• [Records shown]
------------

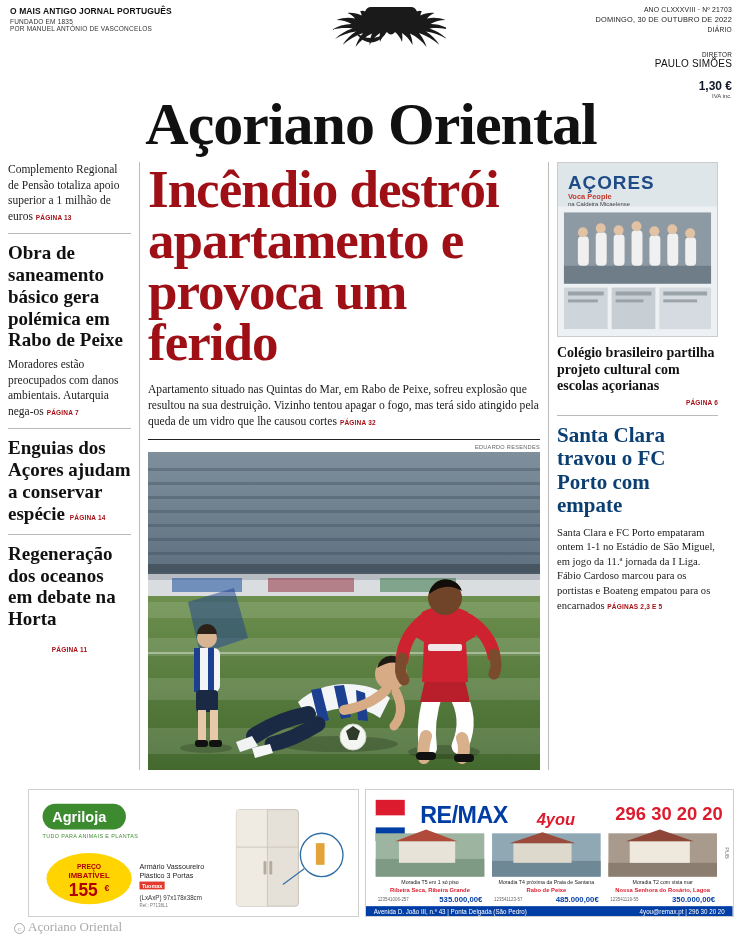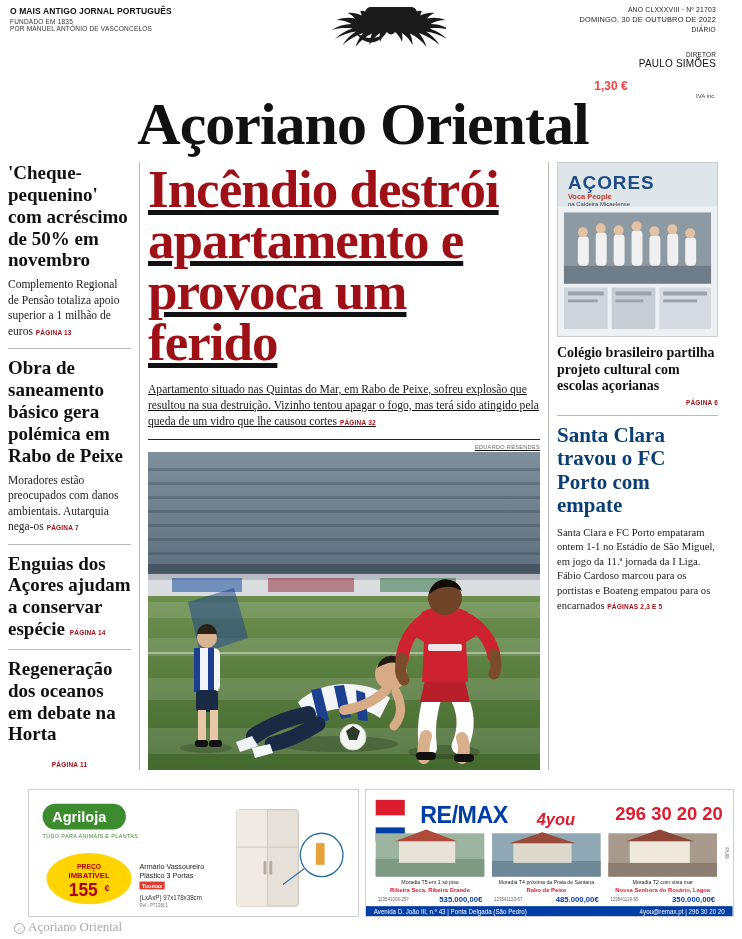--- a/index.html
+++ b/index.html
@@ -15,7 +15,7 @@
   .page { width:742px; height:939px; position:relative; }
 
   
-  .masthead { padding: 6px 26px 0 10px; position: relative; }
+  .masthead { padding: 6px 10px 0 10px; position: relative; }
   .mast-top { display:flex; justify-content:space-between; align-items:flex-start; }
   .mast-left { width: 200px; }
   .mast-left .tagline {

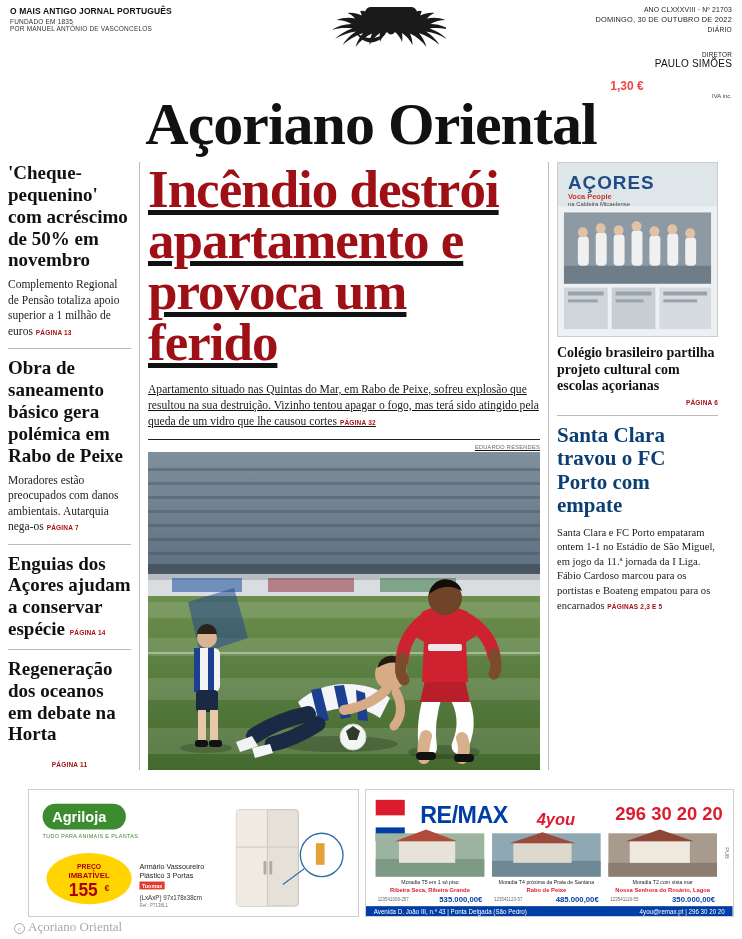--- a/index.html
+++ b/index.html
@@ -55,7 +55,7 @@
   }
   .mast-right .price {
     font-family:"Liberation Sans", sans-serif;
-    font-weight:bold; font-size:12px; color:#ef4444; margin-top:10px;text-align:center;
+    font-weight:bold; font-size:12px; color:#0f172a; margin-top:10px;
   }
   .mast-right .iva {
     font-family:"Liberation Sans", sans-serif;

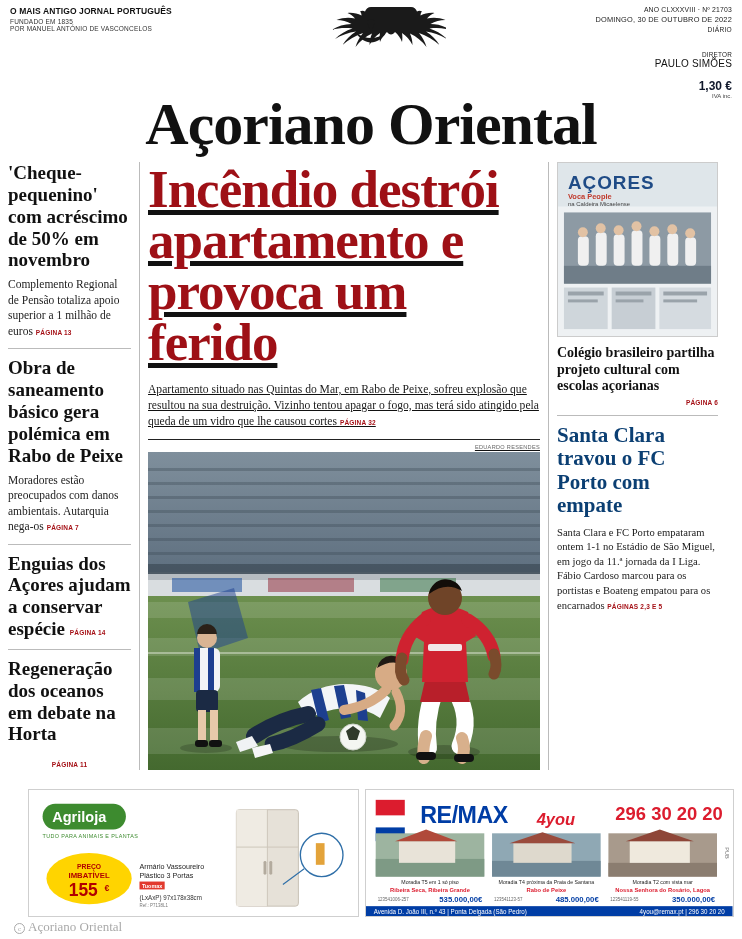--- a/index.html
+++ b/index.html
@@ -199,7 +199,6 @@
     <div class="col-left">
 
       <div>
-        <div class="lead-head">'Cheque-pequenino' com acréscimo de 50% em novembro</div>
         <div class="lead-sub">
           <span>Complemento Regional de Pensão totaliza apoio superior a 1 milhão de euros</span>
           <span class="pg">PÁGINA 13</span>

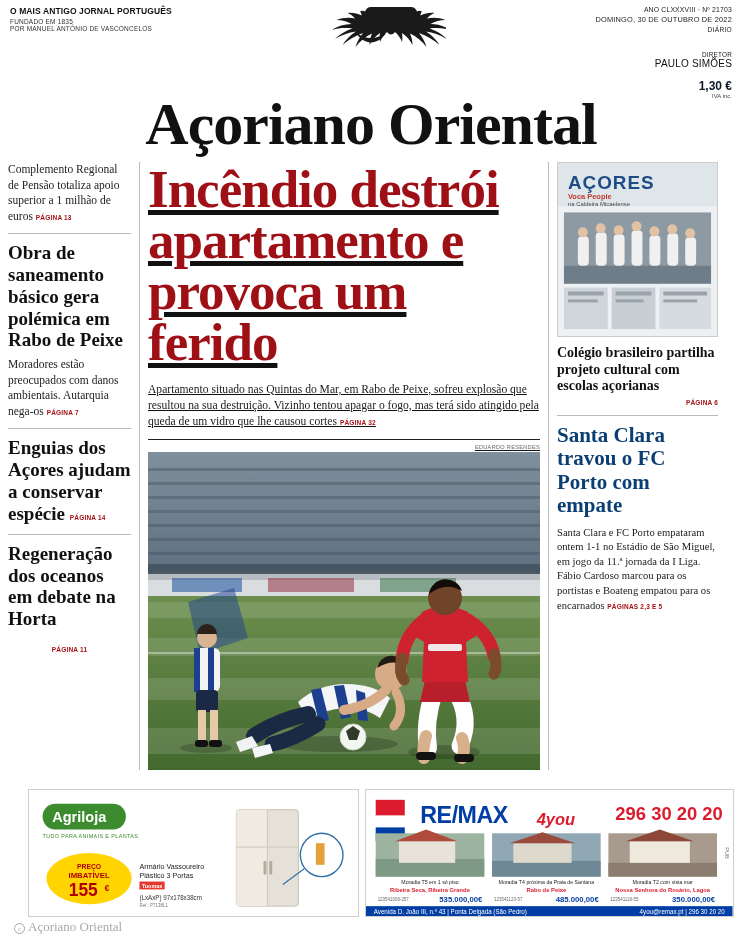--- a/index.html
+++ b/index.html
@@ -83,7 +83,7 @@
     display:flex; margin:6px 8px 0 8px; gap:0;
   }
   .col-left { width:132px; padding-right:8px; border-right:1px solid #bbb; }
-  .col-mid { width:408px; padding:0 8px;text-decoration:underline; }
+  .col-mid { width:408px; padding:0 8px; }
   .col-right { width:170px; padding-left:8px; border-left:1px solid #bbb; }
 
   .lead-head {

------------

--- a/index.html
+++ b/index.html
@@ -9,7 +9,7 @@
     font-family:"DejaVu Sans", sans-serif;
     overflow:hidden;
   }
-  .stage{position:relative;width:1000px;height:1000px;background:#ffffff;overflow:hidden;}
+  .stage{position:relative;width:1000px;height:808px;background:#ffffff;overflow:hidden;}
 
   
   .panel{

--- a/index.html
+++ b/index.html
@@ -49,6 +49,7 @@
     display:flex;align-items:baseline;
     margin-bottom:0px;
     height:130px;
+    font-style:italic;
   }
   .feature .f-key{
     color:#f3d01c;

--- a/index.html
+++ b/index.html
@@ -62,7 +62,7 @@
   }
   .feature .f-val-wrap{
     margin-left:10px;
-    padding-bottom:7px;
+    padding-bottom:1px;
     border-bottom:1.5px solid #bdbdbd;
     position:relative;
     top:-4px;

------------

• [What is needed]
On how many lines of the listing does the string "size" occur? Give the number by itself.

• [Answer to this exercise]
2